Я села на единственный в комнате стул, Александр Васильевич — на ближайшую ко мне книжную кипу, как на табуретку. Он стал мне рассказывать со скромным достоинством, нет! с затаенной гордостью о своих сокровищах. Хлебный нож, взятый со стола, превратился в его руке в указку.
— Под тем окном — политэкономия и социология. У дверей — философия. Там — языкознание. Там — художественная литература и поэзия. Там — история.
— А под кроватью?
— Под кроватью математика и статистика.
— А сидите вы на чем?
— Это энциклопедический словарь Брокгауза: должен быть всегда под рукой.
— Да, оно и заметно: на нем меньше всего пыли…
Александр Васильевич сиял, радостно взволнованный.
— Бедный вы, бедный! — воскликнула я.
— Это вы о книгах? — недоуменно спросил он.
— Нет, о пыли!
— Но мне невозможно сейчас приобрести шкафы, — попробовал возразить Александр Васильевич.
— А полки? — воскликнула я с возмущением.
— Полки? — повторил он за мной в крайнем изумлении и тут же просиял. — Конечно, полки! Как это я мог не догадаться?
— По всем четырем стенам, самые простые полки, — обрадованно подхватила я. — Значит, с книгами решено. Но постное масло? Вы, конечно, ничего не умеете сами себе приготовить.
— Конечно, не умею, — с готовностью, радостно улыбаясь, подтвердил Александр Васильевич мои слова. — Но, уверяю вас, нет ничего проще: я прихожу вечером, достаю у соседки кипятку, потом макаю хлеб в масло, после этого в сахарный песок и запиваю кипятком.

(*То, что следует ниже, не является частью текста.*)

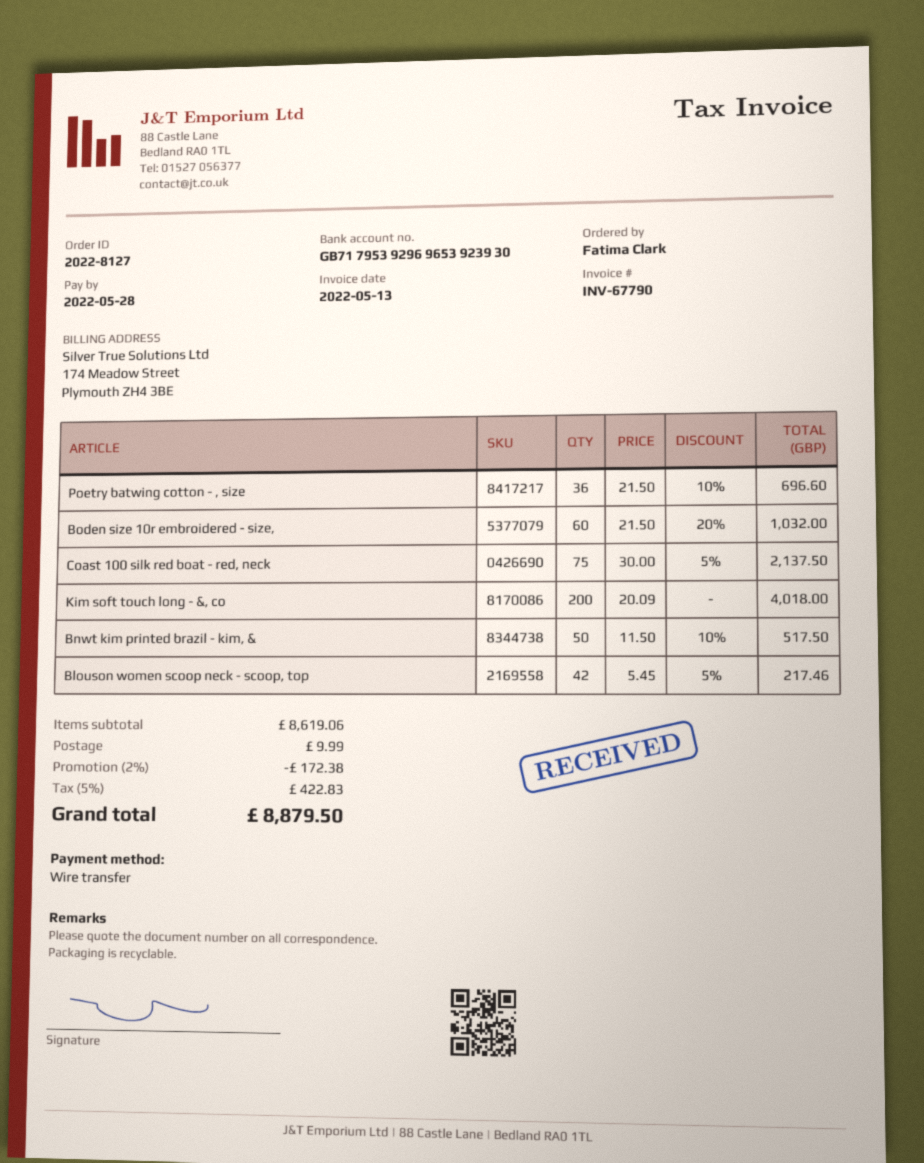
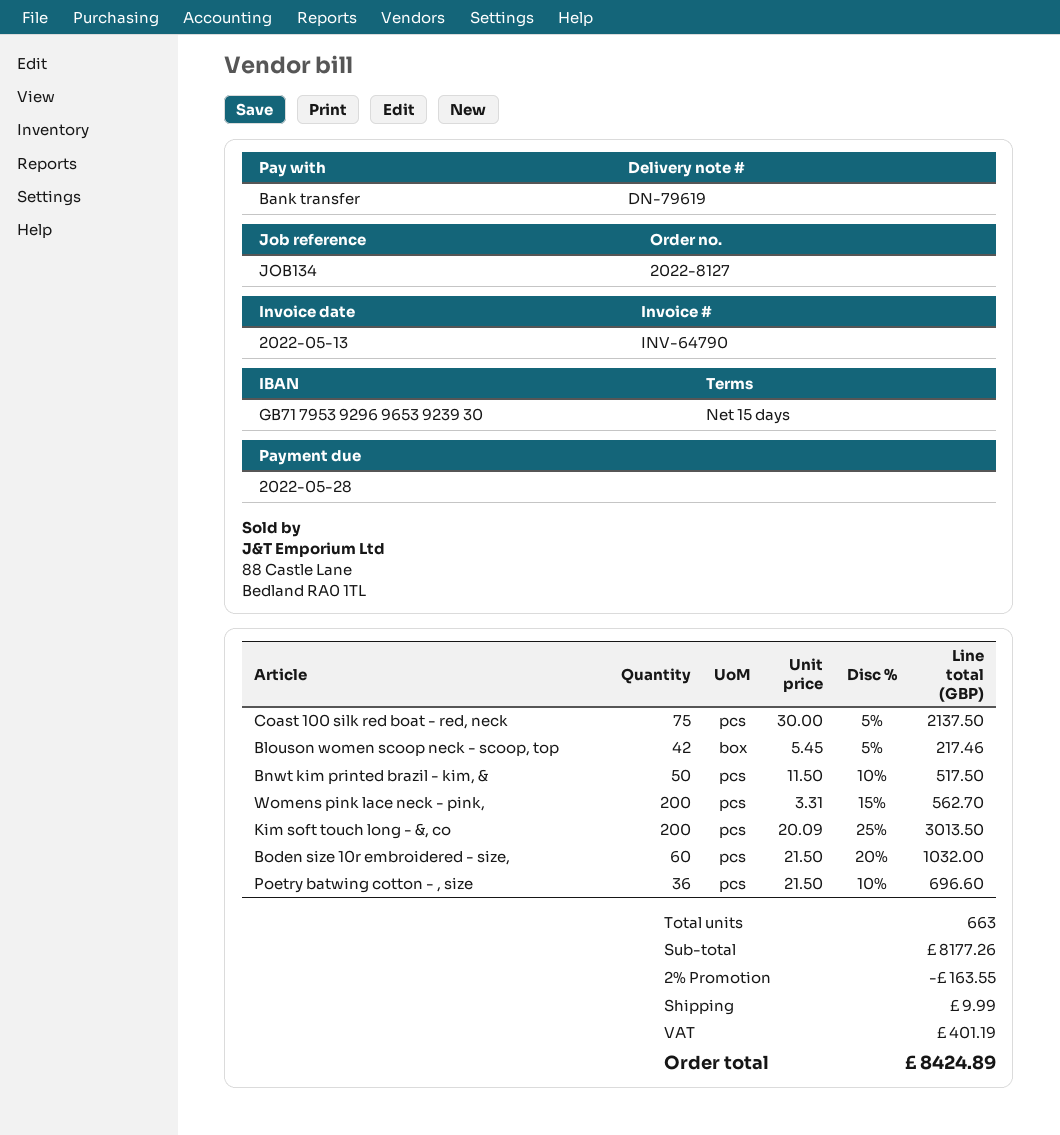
invoice number: INV-67790 -> INV-64790
Kim soft touch long - &, co: 200 x 20.09 = 4018.00 -> 200 x 20.09 - 25% = 3013.50
Womens pink lace neck - pink,: none -> 200 x 3.31 - 15% = 562.70
subtotal: 8619.06 -> 8177.26
discount: 2% = 172.38 -> 2% = 163.55
tax: 422.83 -> 401.19
total: 8879.50 -> 8424.89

«Провожает меня в Марьину Рощу, голодный идет назад. Потом среди пыльных раскопок ест постное масло с сахаром… Выбросить лишний хлам, открыть окна, сделать этому нелепому, славному человеку самое простое: убрать, вымыть, накормить…» — думаю я про себя.
— У меня замечательная мысль, — говорю я, — скоро открывается «Бодрая жизнь». Вы можете преподавать там любой предмет (я показала широким жестом на книжные груды), и тогда мы получим право зачислить вас на питанье.
Мое открытие кажется нам блестящим, и мы оба радуемся. Я смотрю на него и думаю: «Это большой беспомощный ребенок!» И тут весь мир как бы поворачивается и показывается мне другой, неизвестной до сих пор стороной: ко мне приходит впервые в жизни новое, неиспытанное чувство. Правда, было в прошлом что-то похожее в чувстве к матери после гибели отца, но такое, к совсем чужому человеку, взрослому мужчине, куда более сильному, чем я, такое сравнить было не с чем. Чувство это было огромно, но оно не было той ожидаемой мною любовью. Что же это пришло ко мне? Я растерянно молчала и не слыхала слов Александра Васильевича.
Много лет должно было пройти, много горя должно было пережиться, пока я поняла, что же тогда произошло со мной. Это было рождение матери в девочке. Это новое чувство не обращалось ни к кому лично, но оно в то же время включало в себя каждого. Я была подавлена им, но с несомненностью знала: я, сидящая посреди этих книг (этих отточенных мужских мыслей, накопленных веками), не тонула и не терялась в них. Я была — страшно сказать! — царицей и властительницей и мыслей этих, и всей жизни на земле. Так вот что такое, оказывается, женщина, и какая ей дана сила и власть! Конечно, смысл этот не доходил тогда до меня, но доходило понимание данной мне величайшей силы.